Denegação se salários a deputados
Outubro de 2002
Na qualidade de deputado da nação dirigi uma carta à sua Excelência o sr. Presidente da Assembleia Nacional, que passo a ler:
Praia 12 de Julho de 2002
Exmo Sr Presidente da Assembleia Nacional
Eu Humberto Andre Cardoso Duarte, tomei posse como deputado da nação no dia 13 de Fevereiro de 2001, precisamente no início da actual Legislatura.
Em cumprimento ao disposto no 28 dos Estatutos dos Deputados que estabeleceu um novo regime de compatibilidades a partir do início da VI Legislatura, renunciei aos cargos de direcção que então ocupava na empresa pública Cabmar e na empresa de capitais maioritariamente públicos Cabnave como se pode constatar pelos documentos em anexo. Obviamente que a partir da renúncia fiquei privado dos rendimentos que então auferia.
Considerando que se extrai da interpretação dos artigos 55 n2 da Constituição e 14 dos estatutos dos Deputados que o Deputado não pode ser prejudicado por causa do exercício normal do seu mandato era de esperar que findo a actividade remunaratória do recém eleito por força do novo regime de incompatibilidades a Assembleia Nacional, ou seja, o Estado, disponibilizasse o rendimento que é devido ao deputado nos termos da lei.
Não obstante a declaração do Presidente da Assembleia Nacional proferida durante a sessão plenária de Maio de 2001 e decisão da Mesa no sentido de regularizar os vencimentos devidos aos deputados, a situação de incumprimento persiste até hoje.
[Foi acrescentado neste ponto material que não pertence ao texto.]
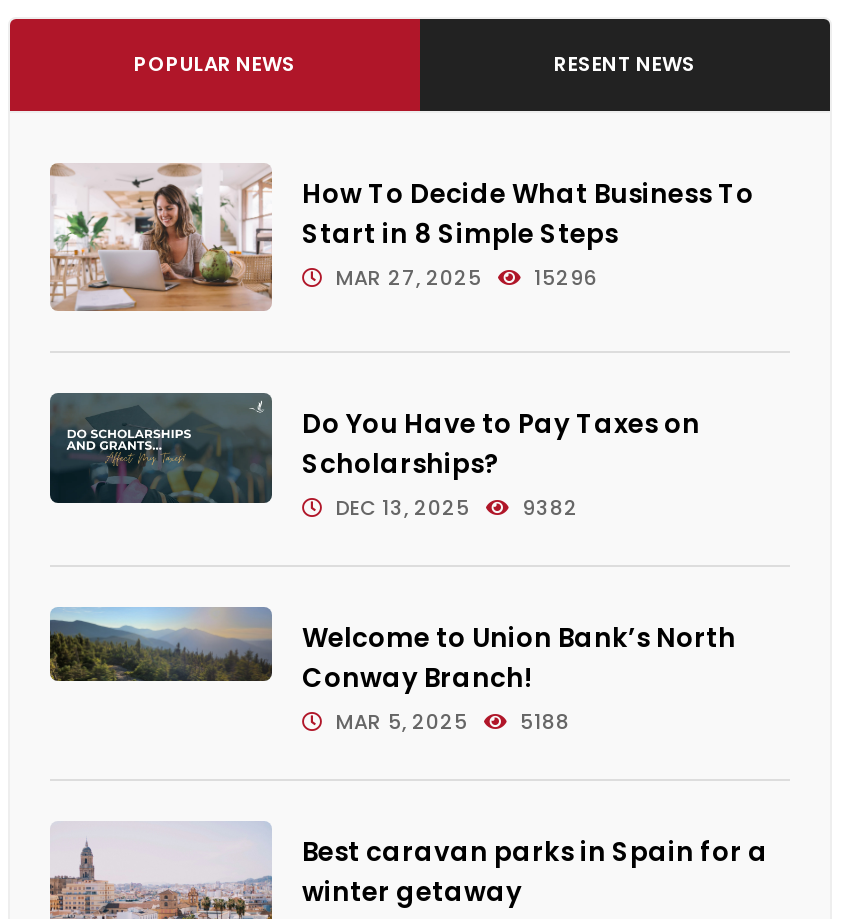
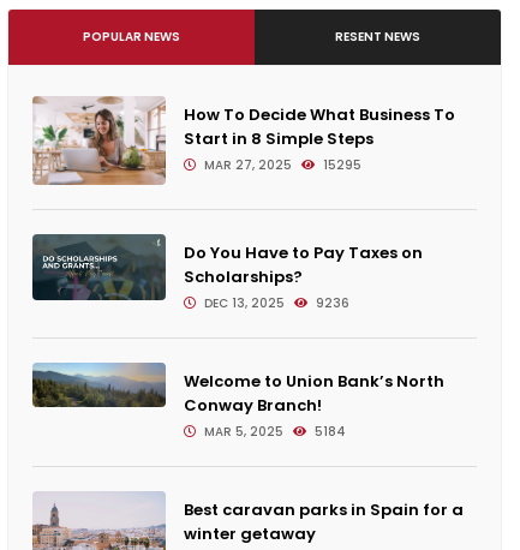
[330,262,598,292] MAR 27, 2025 15296 -> [201,156,361,174] MAR 27, 2025 15295
[330,492,578,522] DEC 13, 2025 9382 -> [201,294,349,312] DEC 13, 2025 9236
[330,706,570,736] MAR 5, 2025 5188 -> [201,422,346,440] MAR 5, 2025 5184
O Estado deve-me quatro meses e meio de vencimento sem contar os enormes transtornos causados por falta de percepção de um rendimento regular e as dificuldades em cumprir com compromissos inadiáveis.
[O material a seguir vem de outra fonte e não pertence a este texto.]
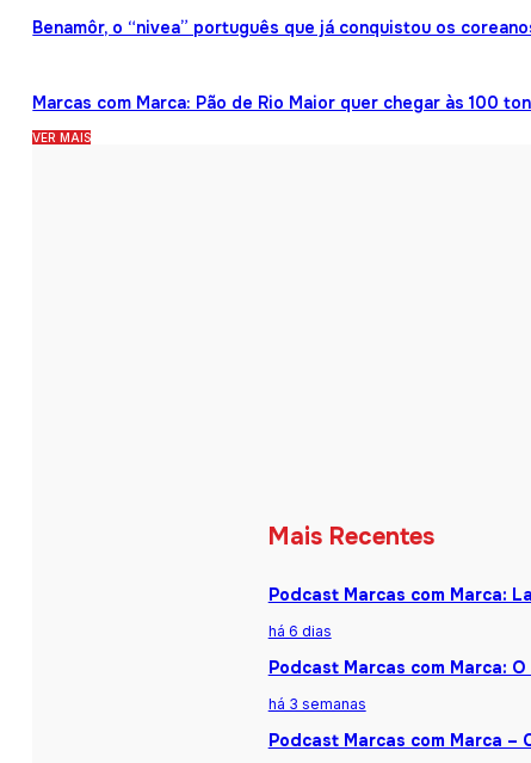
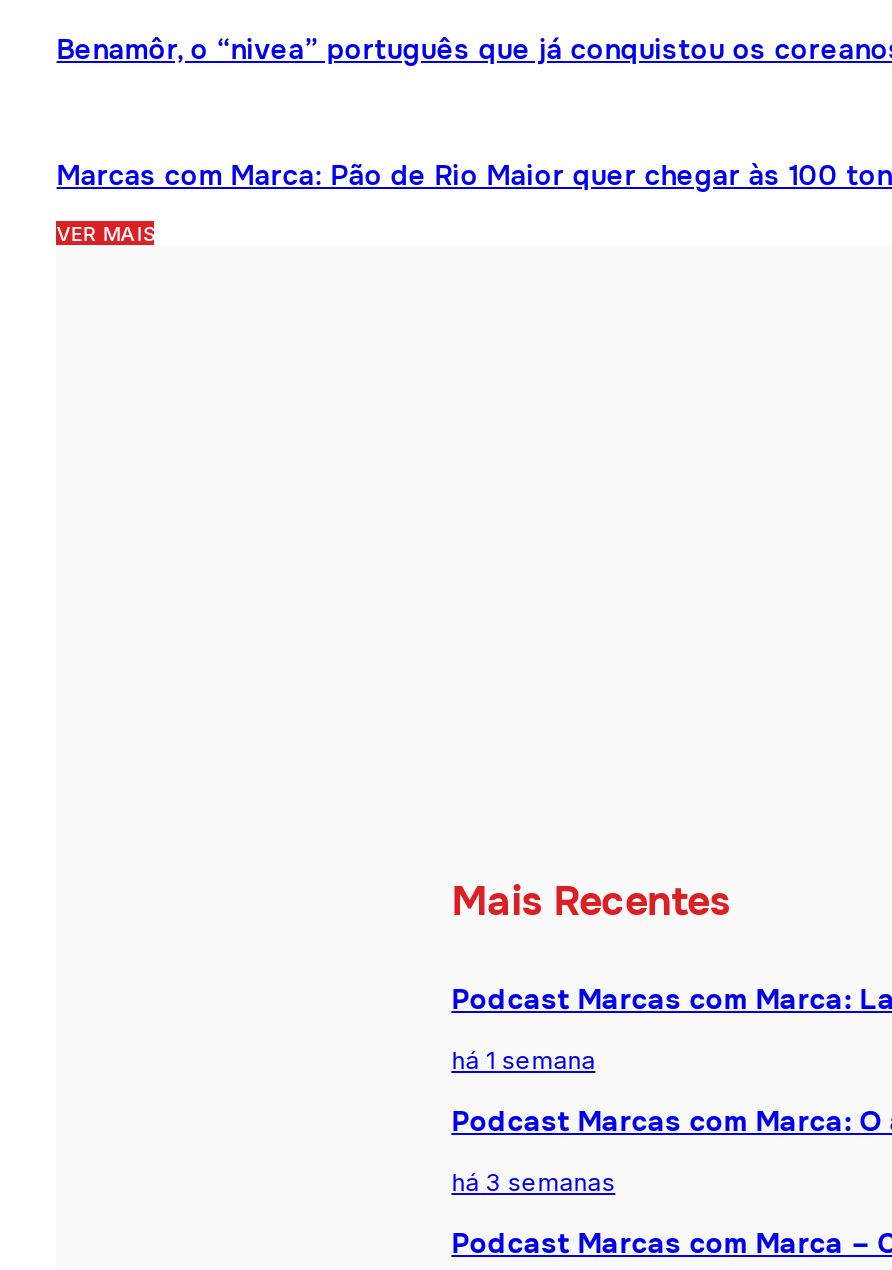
[268,622,331,640] há 6 dias -> [451,1045,595,1075] há 1 semana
Quero com esta carta, Sr Presidente da Assembleia Nacional manifestar-lhe o meu desagrado perante toda esta situação e também pedir-lhe que tome as posições que se impõem pra resolver uma situação que é atentatória à dignidade dos deputados.
Os meus cumprimentos.
Sessenta e dois dias depois e na sequência de três notas solicitando uma resposta finalmente recebi uma carta da directora de gabinete do Presidente da Assembleia Nacional transcrevendo um despacho de 27 de Agosto que dizia o seguinte:
Comunique-se ao deputado que o assunto foi remetido para o Conselho de Administração e que de todo o modo os conflitos de interesse entre o Estado e os cidadãos podem resolver-se igualmente em sede do poder judicial, como sabe.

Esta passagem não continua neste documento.